The international development community and donor states have invested heavily in the work of CSOs supporting reconciliation initiatives, particularly focussed on children and young people – a disproportionately large part of the population due to the effects of past violence on their parents’ generation. This demographic imbalance is often exacerbated by the long-term impact of a wide range of social issues (e.g. HIV/AIDs in South Africa). CSOs are invariably considered ‘an essential component of peace-building work’ (Zelizer 2003). For example, of the role of community theatre in Rwanda which is often cited in efforts to support transitional justice. Such initiatives are often considered to have immediate, therapeutic impact for participants, allowing participants to create new ‘social imaginaries’ (Dancey 2018). At the same time, such work can also be considered to be counterproductive. Indeed, the very notion of civil society can be contested as a potentially ethnocentric, normative, indeed idealistic, paradigm of democratisation and development (Hann 2003). Its transferability into societies elsewhere cannot be automatically assumed. Indeed its well-intentioned ‘export’, along with the projects that seek to support its development can – however inadvertently – even promote illiberal expressions of civil activism, or help further entrench ethnic or political prejudices (Kostovicova 2006). In post-conflict settings, CSOs, often funded by international agencies, can proliferate. However, they can also frequently fail to gain local traction due to their lack of engagement with existing, local, civic capacities and actors.

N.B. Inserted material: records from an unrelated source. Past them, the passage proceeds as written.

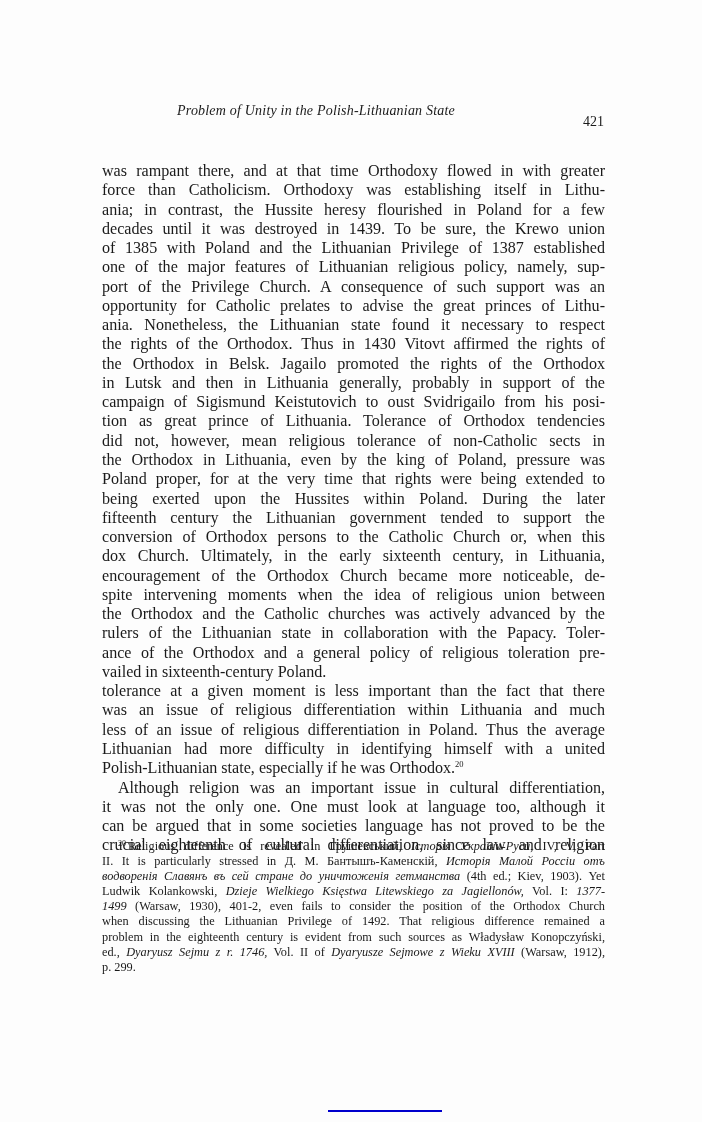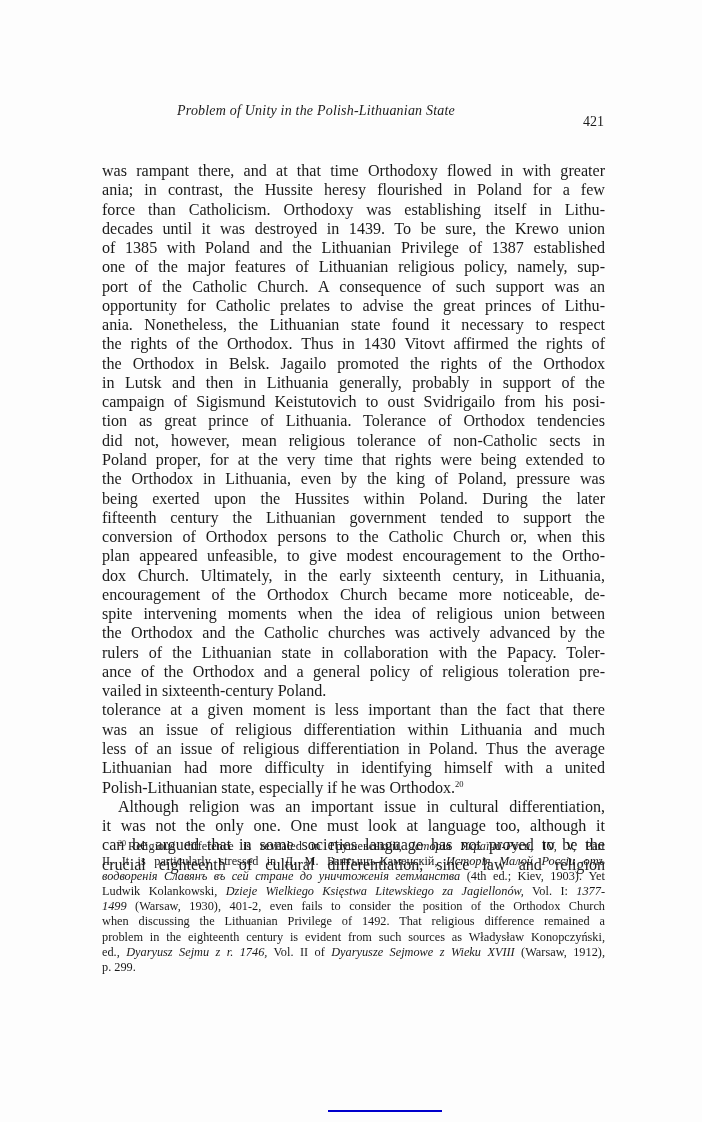"ania; in contrast, the Hussite" span.line { order: before "force than Catholicism. Orthodoxy was" -> after "force than Catholicism. Orthodoxy was" }
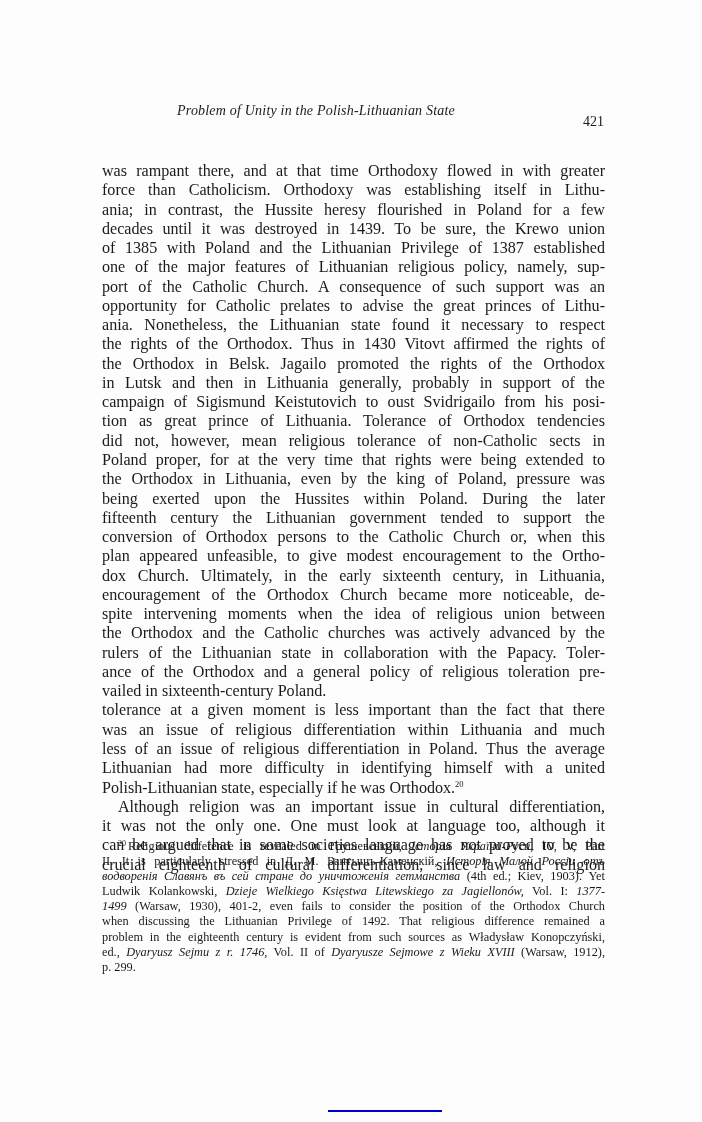"port of the Catholic Church." span.line { text: Catholic -> Privilege }
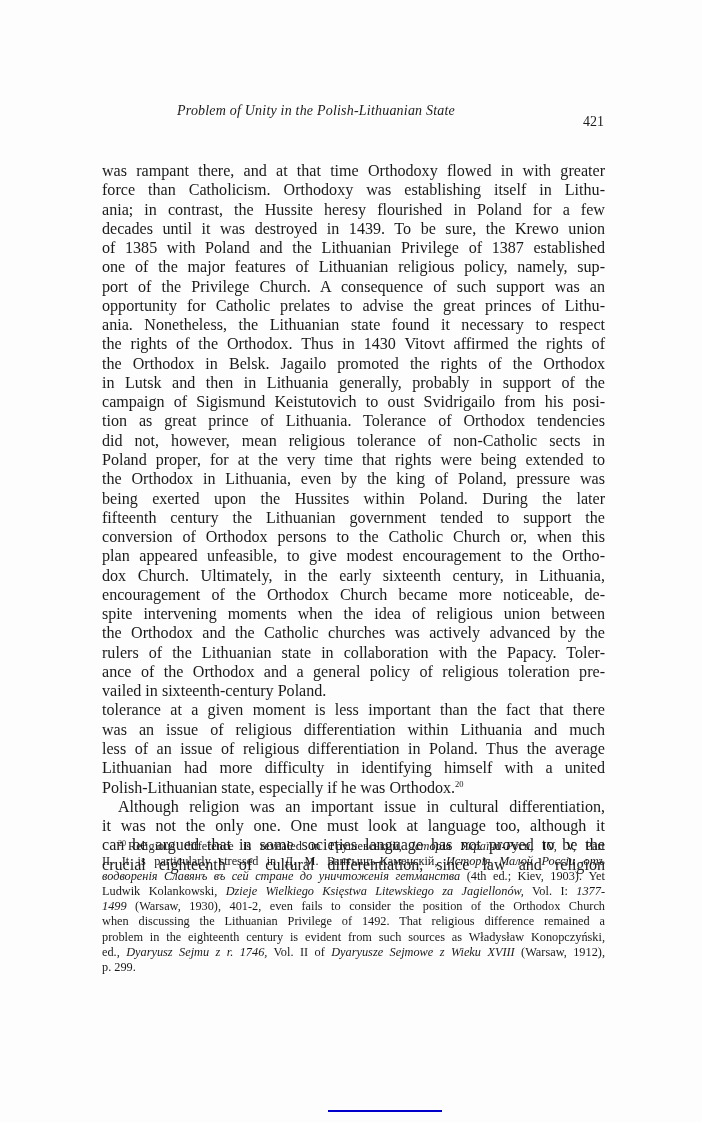"Poland proper, for at the" span.line { order: before "the Orthodox in Lithuania, even" -> after "the Orthodox in Lithuania, even" }
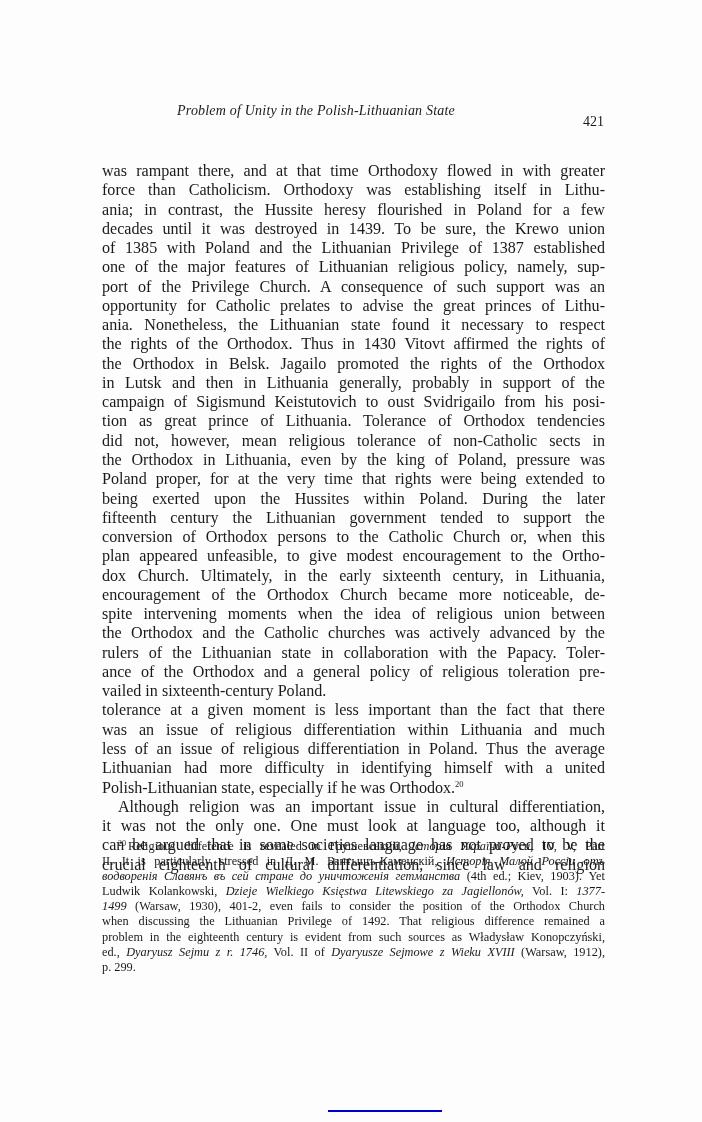"plan appeared unfeasible, to give" span.line { html: <span>plan appeared unfeasible, to give modest encouragement to the Ortho-</span> -> none }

Given the lack of resources generally available in CSOs and the focus of colleagues in international development on the frontline delivery of services to the communities they support, there is only a weak research evidence base for the efficacy of these interventions. Building on our previous GCRF projects, through this project we will deliver the first large-scale comparative study of CSO practice across a range of post-conflict societies, confronting the challenge of building strong institutions for the delivery of social justice for young people.
Adopting quantitative and qualitative, co-production and action-research methodologies, we are working in partnership with researchers at HEIs and IROs across the UK and ODA-recipient countries, using our research findings to develop new methods, case studies and practical toolkits, for engaging children and young people with the many ways that violent national pasts continue to impact on their communities and countries. In the process we seek to generate new theory, as well as making a significant intervention both on the ground and at policy level.
Working at the intersection between the Art and Humanities and Social Sciences, and crossing a broad range of disciplines (including languages and cultural studies, arts practice, film, history, post-colonial studies, cultural policy, anthropology, social policy, development studies, education and law), this project will forge new ways of utilizing Arts and Humanities research for practical international development projects with a lasting legacy. In so doing, we will highlight the broad potential of Arts and Humanities within the context International Development.